Callitriche pulchra
- Conservation status: Critically Endangered (IUCN 3.1)

Scientific classification
- Kingdom: Plantae
- Clade: Tracheophytes
- Clade: Angiosperms
- Clade: Eudicots
- Clade: Asterids
- Order: Lamiales
- Family: Plantaginaceae
- Genus: Callitriche
- Species: C. pulchra
- Binomial name: Callitriche pulchra Schotsman

= Callitriche pulchra =

- Genus: Callitriche
- Species: pulchra
- Authority: Schotsman
- Conservation status: CR

Species of flowering plant

Callitriche pulchra is a species of flowering plant in the family Plantaginaceae.
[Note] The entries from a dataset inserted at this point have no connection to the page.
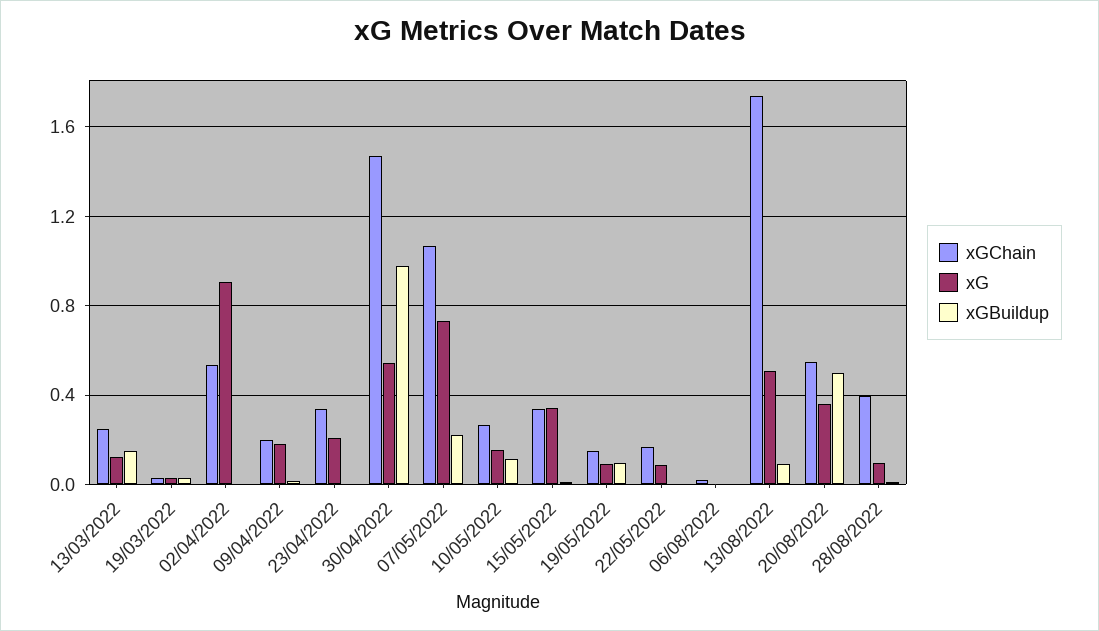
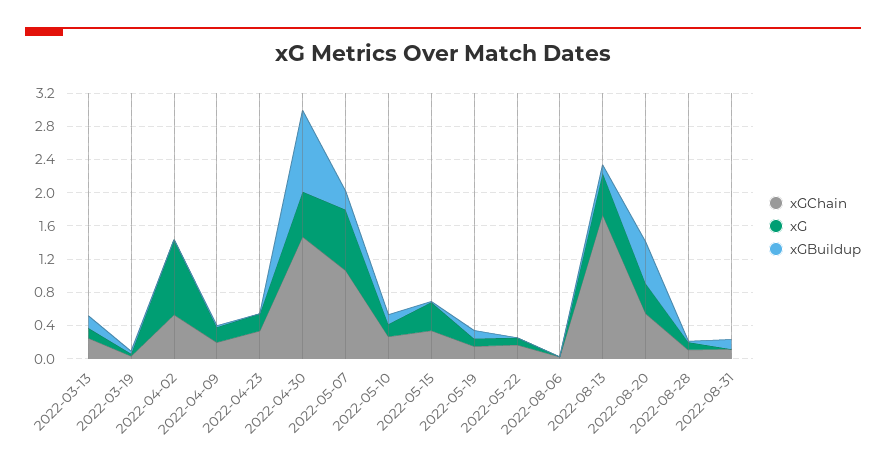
xGChain, 28/08/2022: 0.4 -> 0.1
xGChain, 2022-08-31: none -> 0.1
xG, 2022-08-31: none -> 0
xGBuildup, 2022-08-31: none -> 0.1

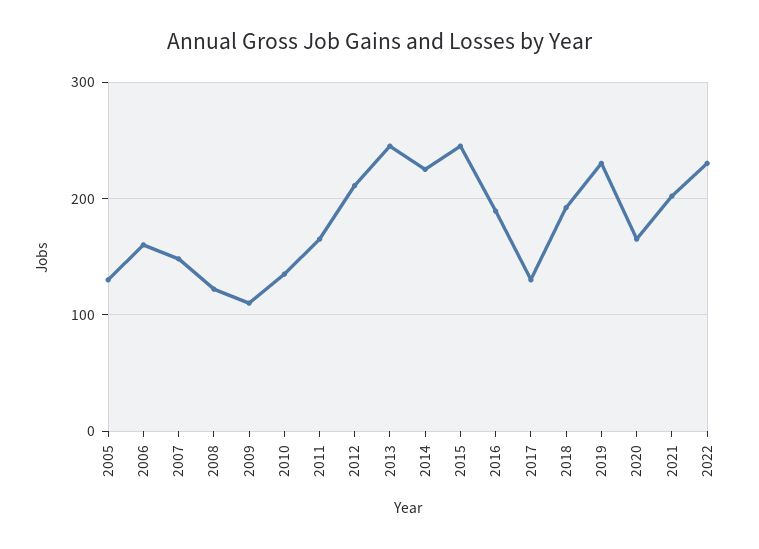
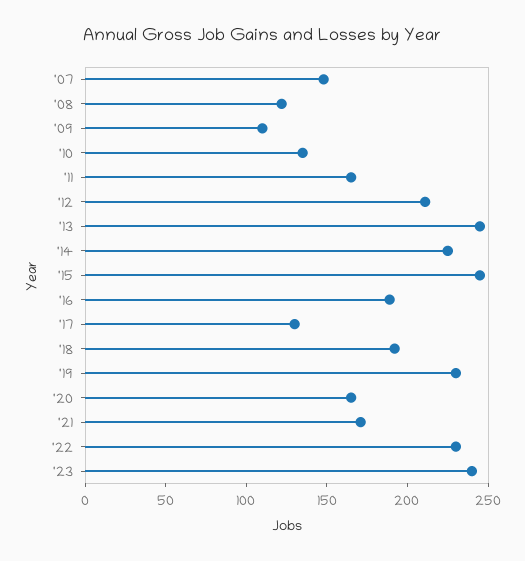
2005: 130 -> none
2006: 160 -> none
2021: 200 -> 170
'23: none -> 240

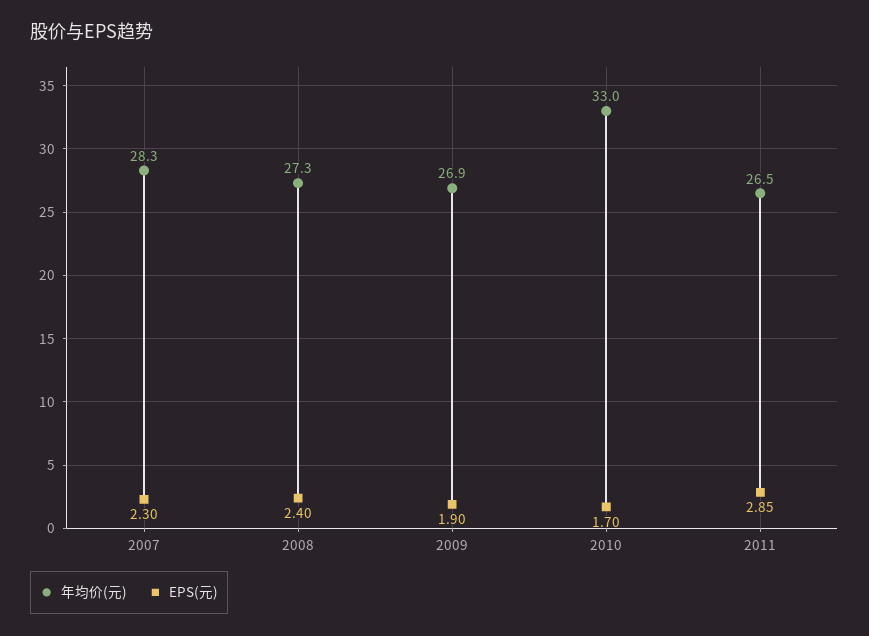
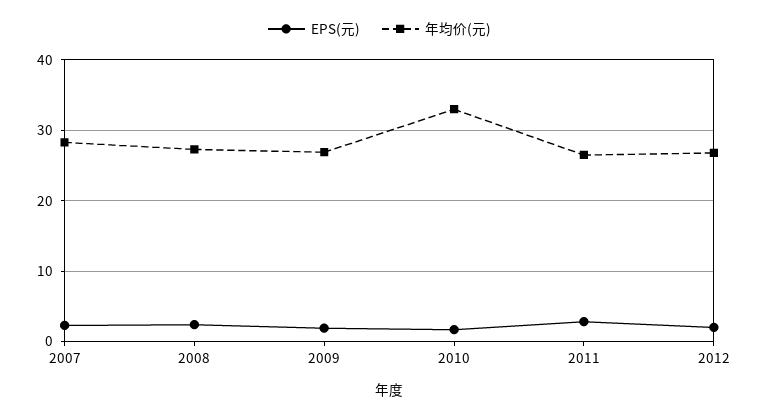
EPS(元), 2012: none -> 2
年均价(元), 2012: none -> 27

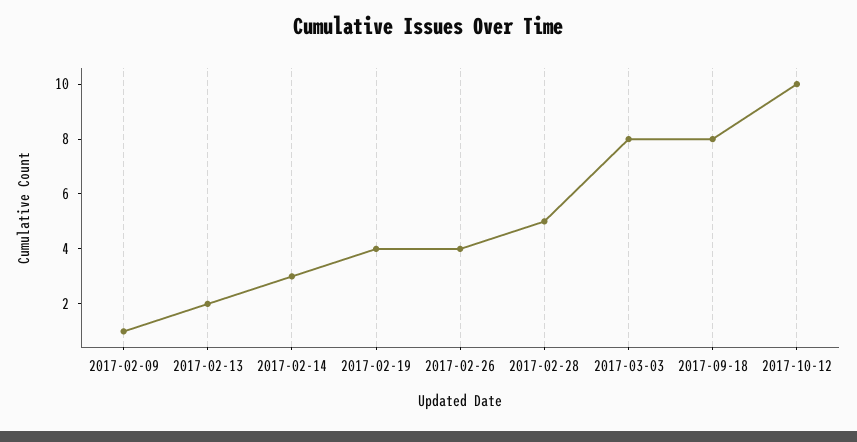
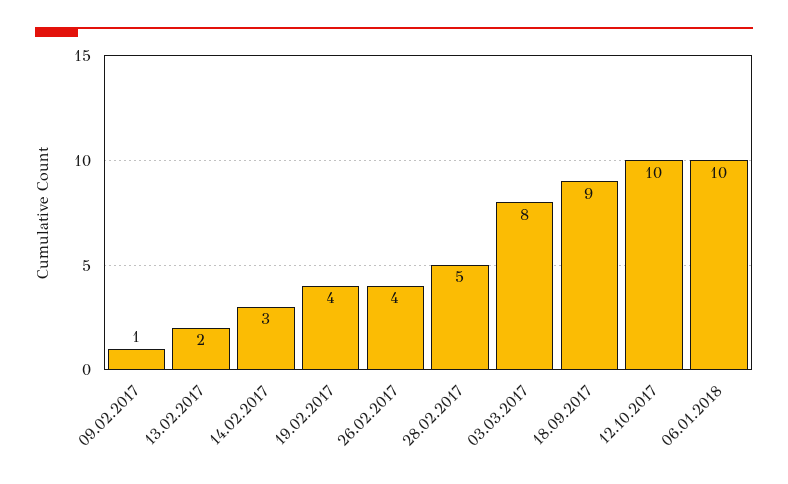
2017-09-18: 8 -> 9
06.01.2018: none -> 10

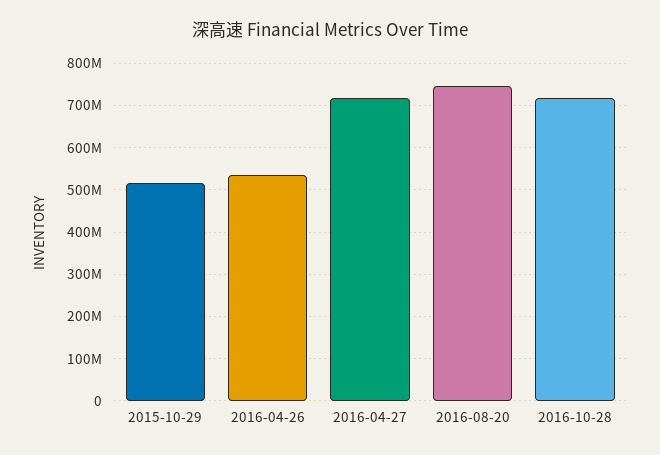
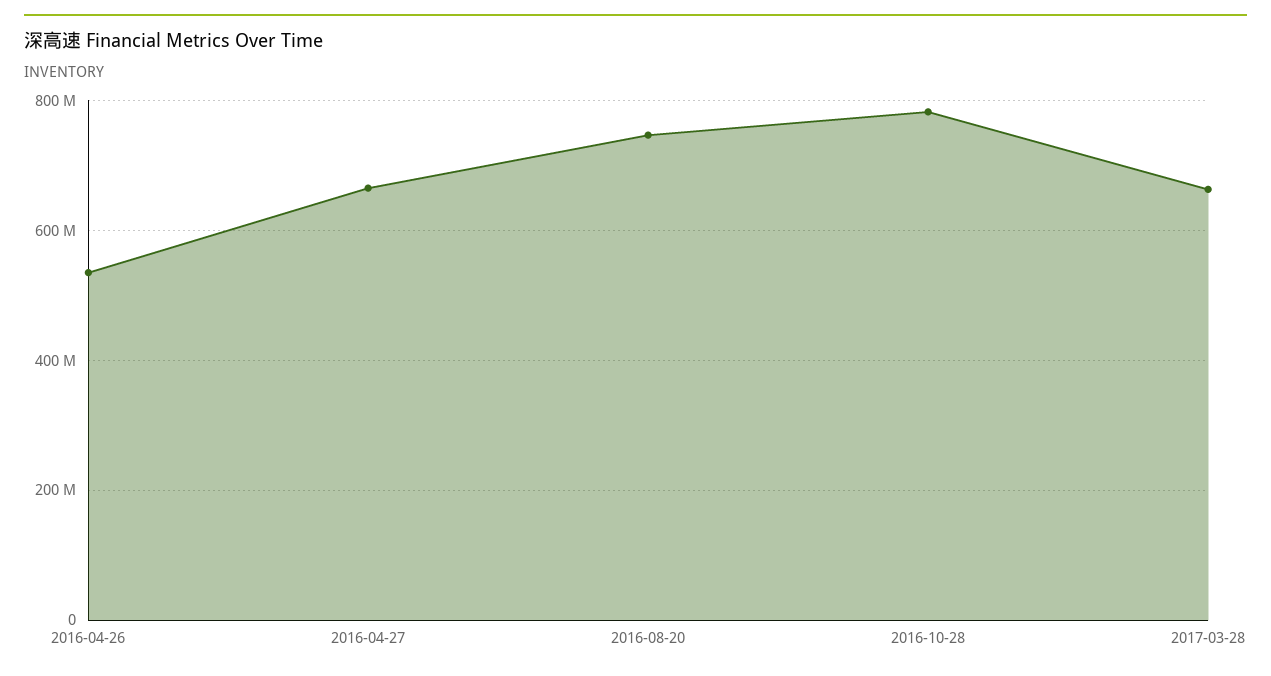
2015-10-29: 520000000 -> none
2016-04-27: 720000000 -> 660000000
2016-10-28: 720000000 -> 780000000
2017-03-28: none -> 660000000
It is a freshwater aquatic plant (hydrosubshrub) native to Crete, Cyprus, and Libya. It was described in 1967 from specimens gathered on Gavdos Island, Crete by H. D. Schotsman. Additionally, two of Pamapani's specimens were identified at Le Due Palme. Schotsman thereafter classified in 1968 in three different ponds located in Cyrenaica. It was listed in the 2012 IUCN Red List of Threatened Species as critically endangered. In 2015 Callitriche pulchra was detected in Cyprus, somewhat reducing its endangered status. Other locations it has been encountered include Greece, Libya and Syria.